*** Opening Source material ***
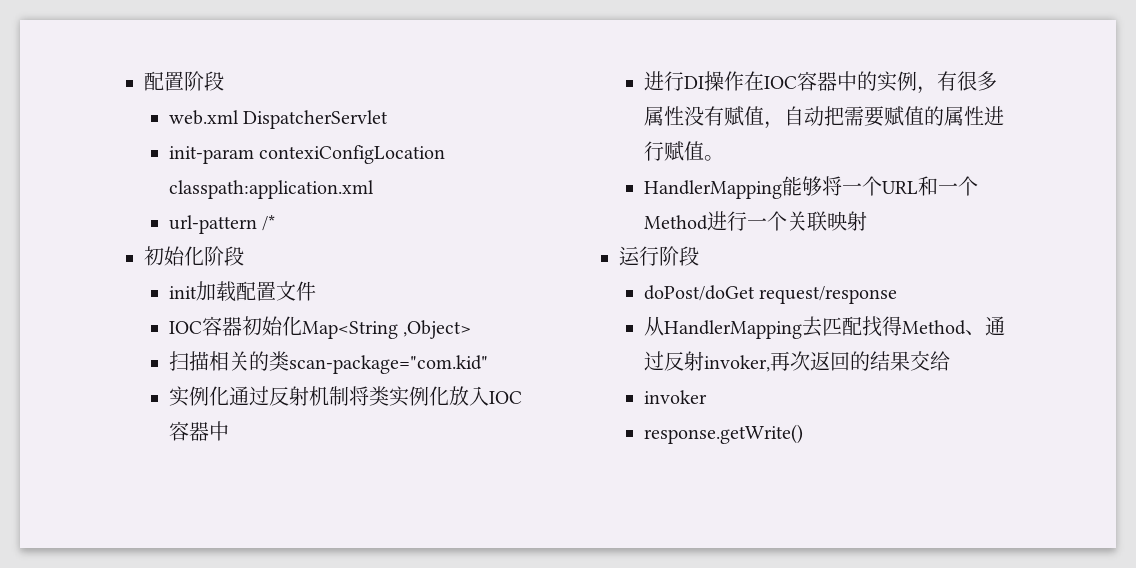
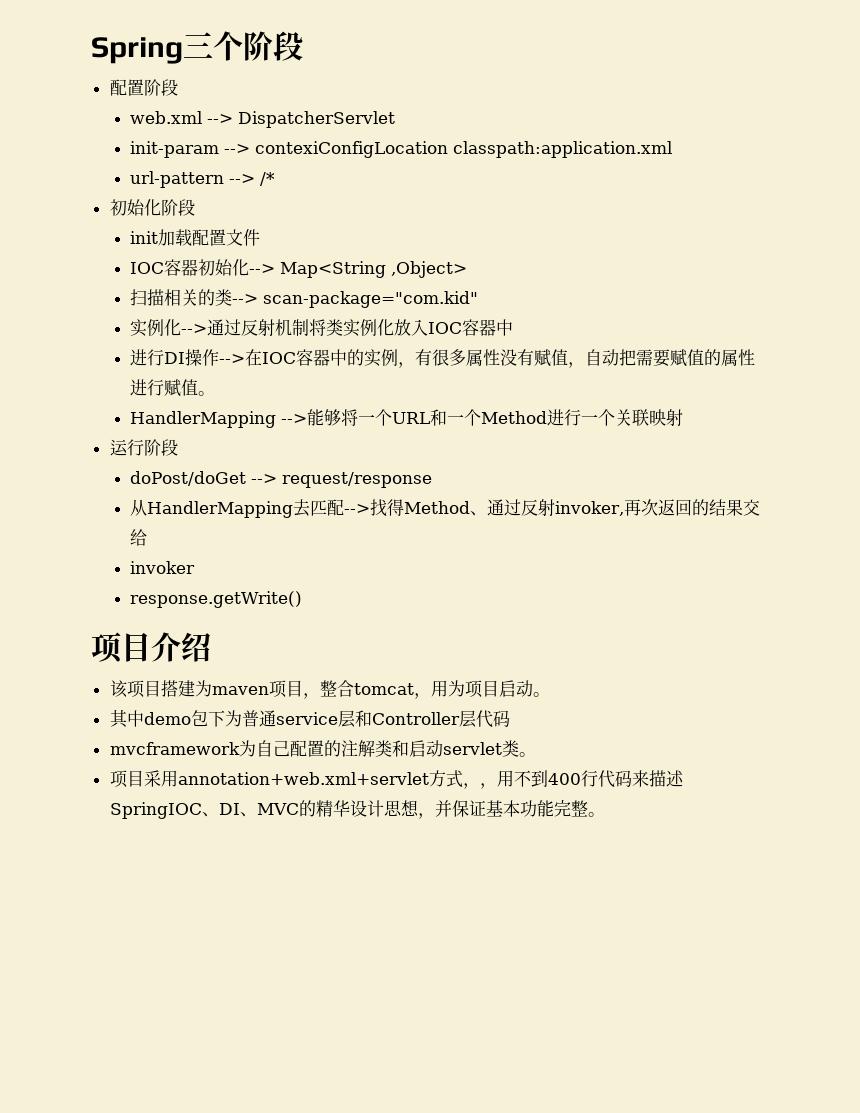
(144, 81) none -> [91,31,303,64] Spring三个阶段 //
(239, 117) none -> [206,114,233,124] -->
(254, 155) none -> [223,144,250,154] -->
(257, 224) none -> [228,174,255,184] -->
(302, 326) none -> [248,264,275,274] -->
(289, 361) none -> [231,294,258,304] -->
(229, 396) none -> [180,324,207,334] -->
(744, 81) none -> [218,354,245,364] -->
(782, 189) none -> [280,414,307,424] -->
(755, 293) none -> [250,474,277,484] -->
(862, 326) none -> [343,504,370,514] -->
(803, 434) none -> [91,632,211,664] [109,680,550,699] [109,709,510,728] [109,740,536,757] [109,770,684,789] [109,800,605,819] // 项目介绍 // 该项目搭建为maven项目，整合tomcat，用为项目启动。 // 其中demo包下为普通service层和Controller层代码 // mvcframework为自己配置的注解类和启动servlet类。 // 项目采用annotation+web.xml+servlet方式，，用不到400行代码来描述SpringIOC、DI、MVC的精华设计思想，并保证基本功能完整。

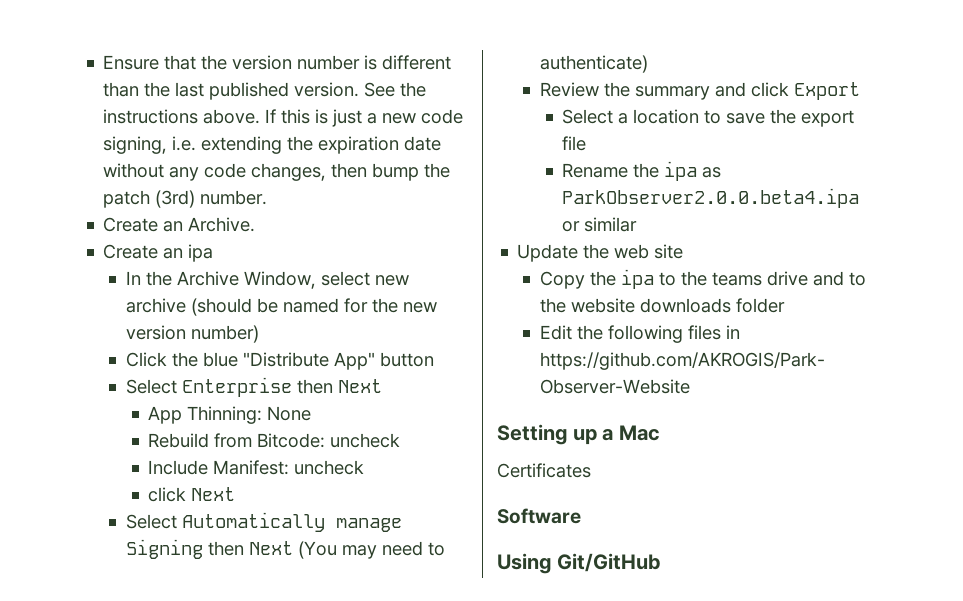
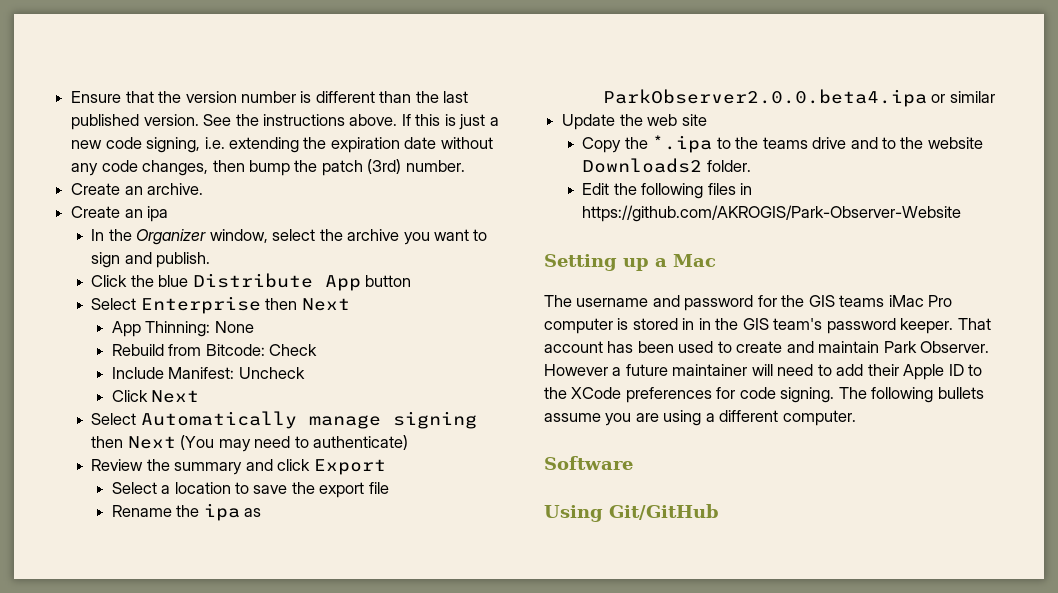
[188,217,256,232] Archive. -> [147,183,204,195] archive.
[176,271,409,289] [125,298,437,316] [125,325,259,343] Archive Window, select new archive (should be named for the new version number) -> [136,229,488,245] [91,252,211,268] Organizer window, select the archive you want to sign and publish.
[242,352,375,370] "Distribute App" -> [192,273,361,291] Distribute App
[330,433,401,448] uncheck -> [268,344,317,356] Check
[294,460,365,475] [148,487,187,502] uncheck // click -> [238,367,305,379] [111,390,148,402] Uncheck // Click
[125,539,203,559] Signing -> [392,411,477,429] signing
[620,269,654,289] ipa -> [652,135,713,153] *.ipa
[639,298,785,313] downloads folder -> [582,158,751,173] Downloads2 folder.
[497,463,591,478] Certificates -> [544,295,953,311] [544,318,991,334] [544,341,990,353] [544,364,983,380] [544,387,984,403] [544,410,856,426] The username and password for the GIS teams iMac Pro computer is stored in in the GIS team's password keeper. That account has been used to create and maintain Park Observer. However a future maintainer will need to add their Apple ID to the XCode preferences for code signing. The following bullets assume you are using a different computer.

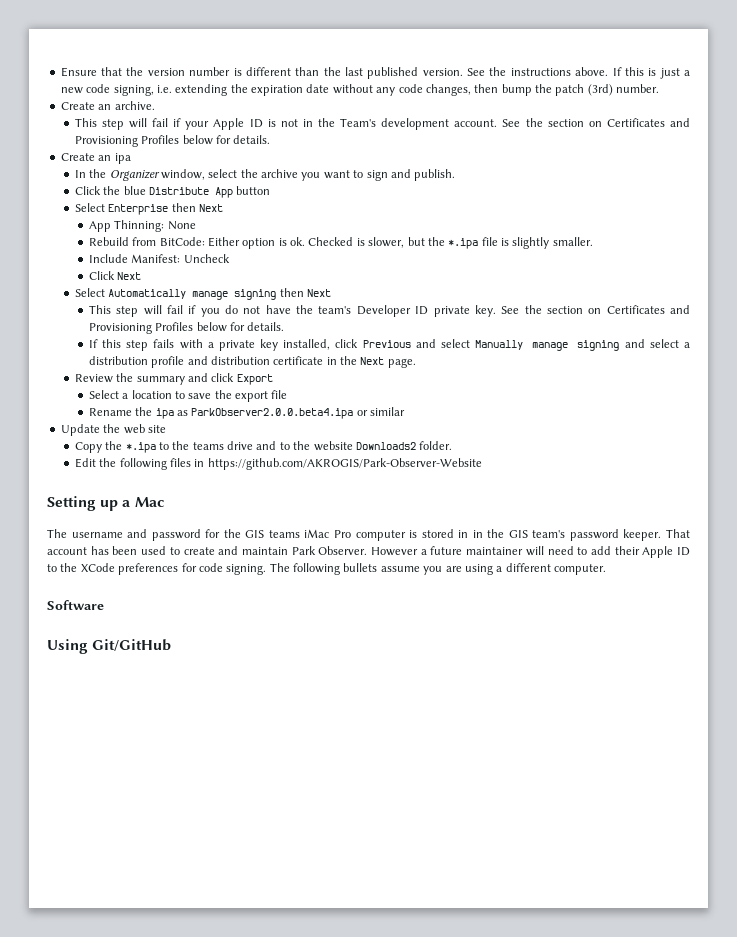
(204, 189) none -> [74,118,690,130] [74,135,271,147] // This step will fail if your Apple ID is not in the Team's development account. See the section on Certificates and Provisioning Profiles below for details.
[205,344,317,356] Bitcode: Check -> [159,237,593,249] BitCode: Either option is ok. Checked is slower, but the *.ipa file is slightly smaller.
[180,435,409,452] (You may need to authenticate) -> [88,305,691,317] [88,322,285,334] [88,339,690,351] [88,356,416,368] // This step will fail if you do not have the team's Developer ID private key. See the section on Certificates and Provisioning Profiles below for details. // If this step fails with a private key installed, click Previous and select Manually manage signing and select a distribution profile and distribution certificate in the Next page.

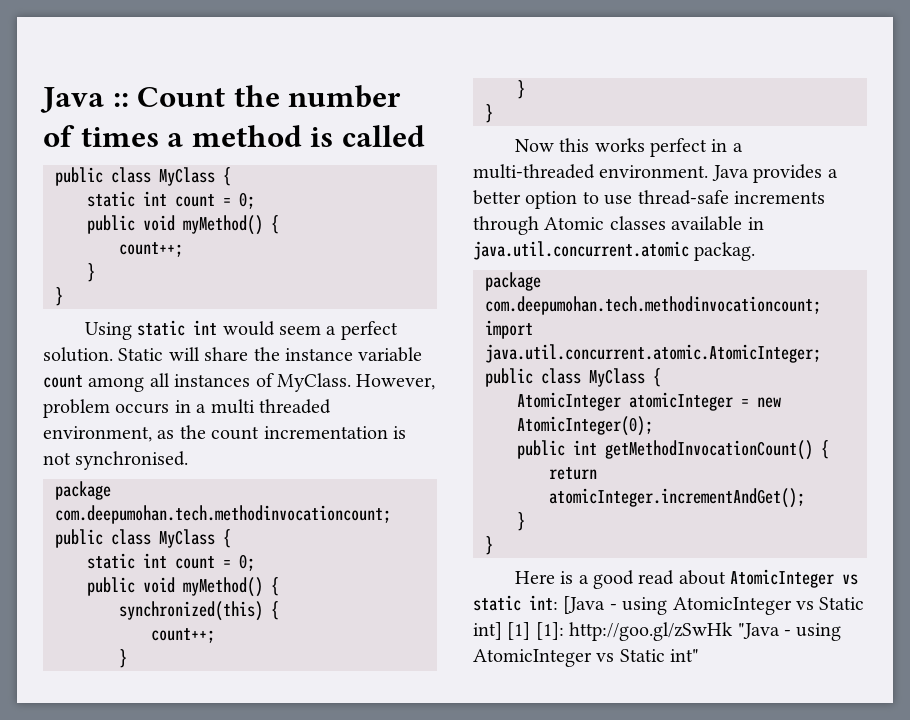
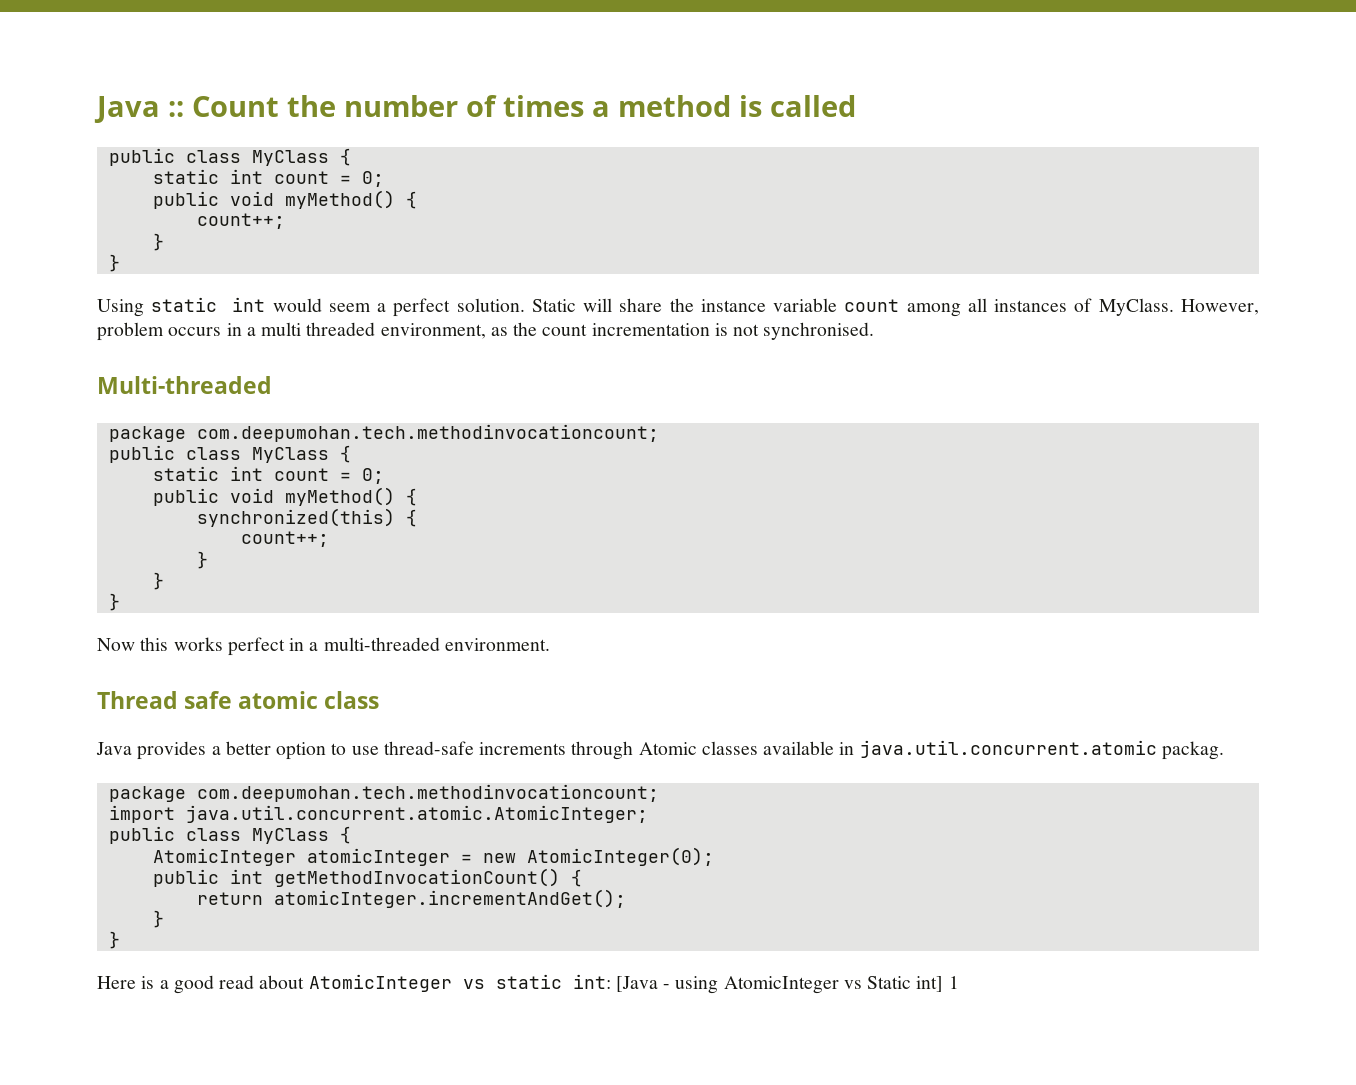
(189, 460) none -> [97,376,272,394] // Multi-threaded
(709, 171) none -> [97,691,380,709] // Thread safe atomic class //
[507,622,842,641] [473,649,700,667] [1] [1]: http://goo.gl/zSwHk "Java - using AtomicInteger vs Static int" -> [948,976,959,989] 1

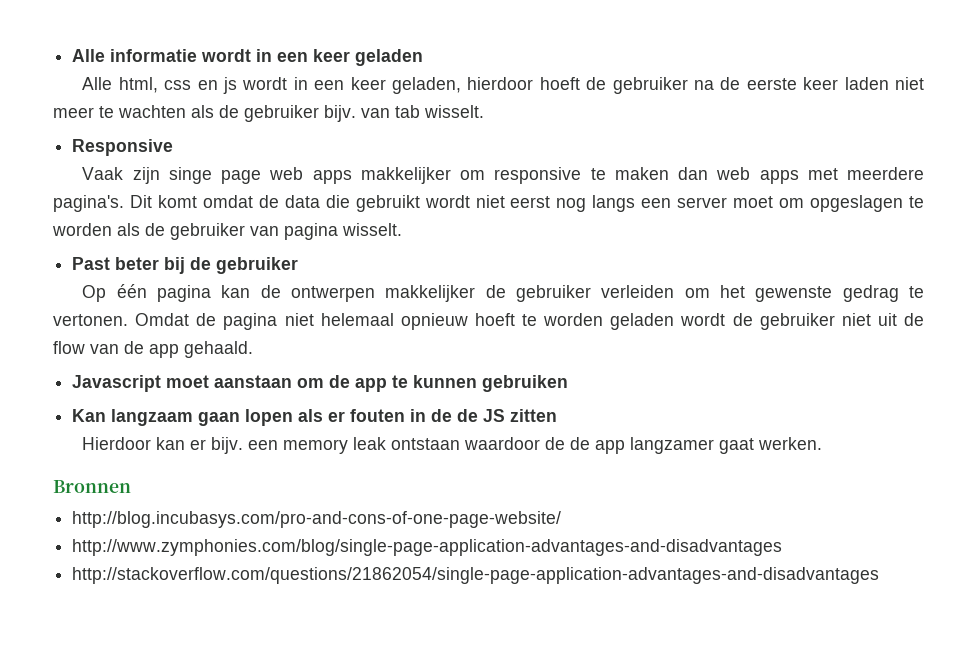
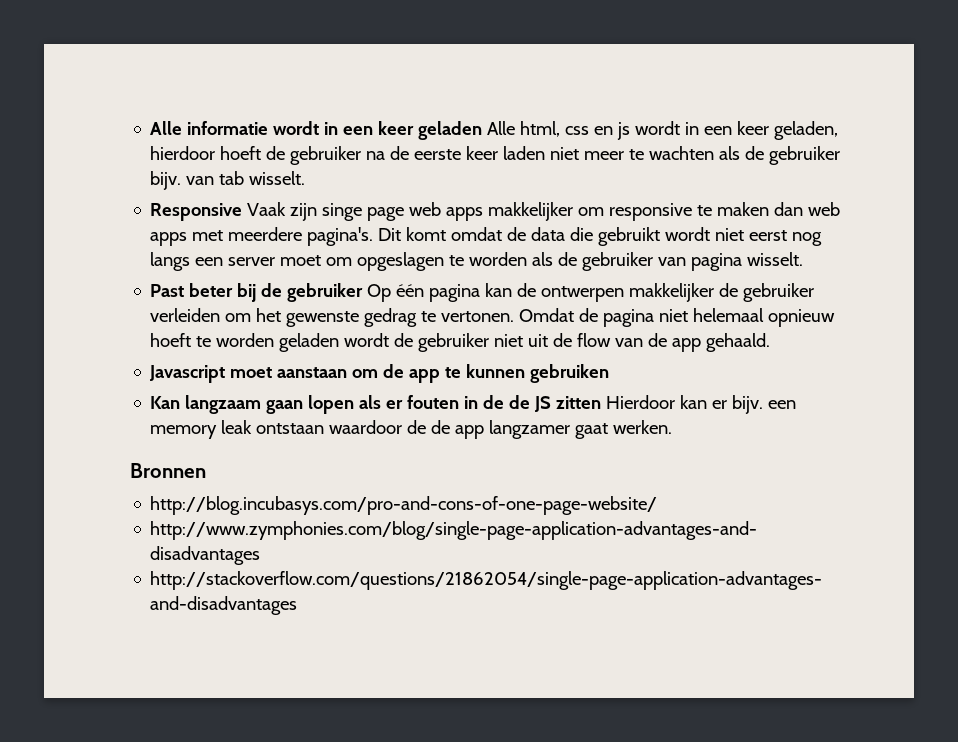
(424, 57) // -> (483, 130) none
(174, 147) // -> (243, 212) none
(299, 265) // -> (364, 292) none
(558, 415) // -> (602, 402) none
*** Closing Source material ***
Exercise brief =>
Make a list of all lines in the data that contain "Archive".

Your solution =>
[188,217,256,232] Archive. -> [147,183,204,195] archive.
[176,271,409,289] [125,298,437,316] [125,325,259,343] Archive Window, select new archive (should be named for the new version number) -> [136,229,488,245] [91,252,211,268] Organizer window, select the archive you want to sign and publish.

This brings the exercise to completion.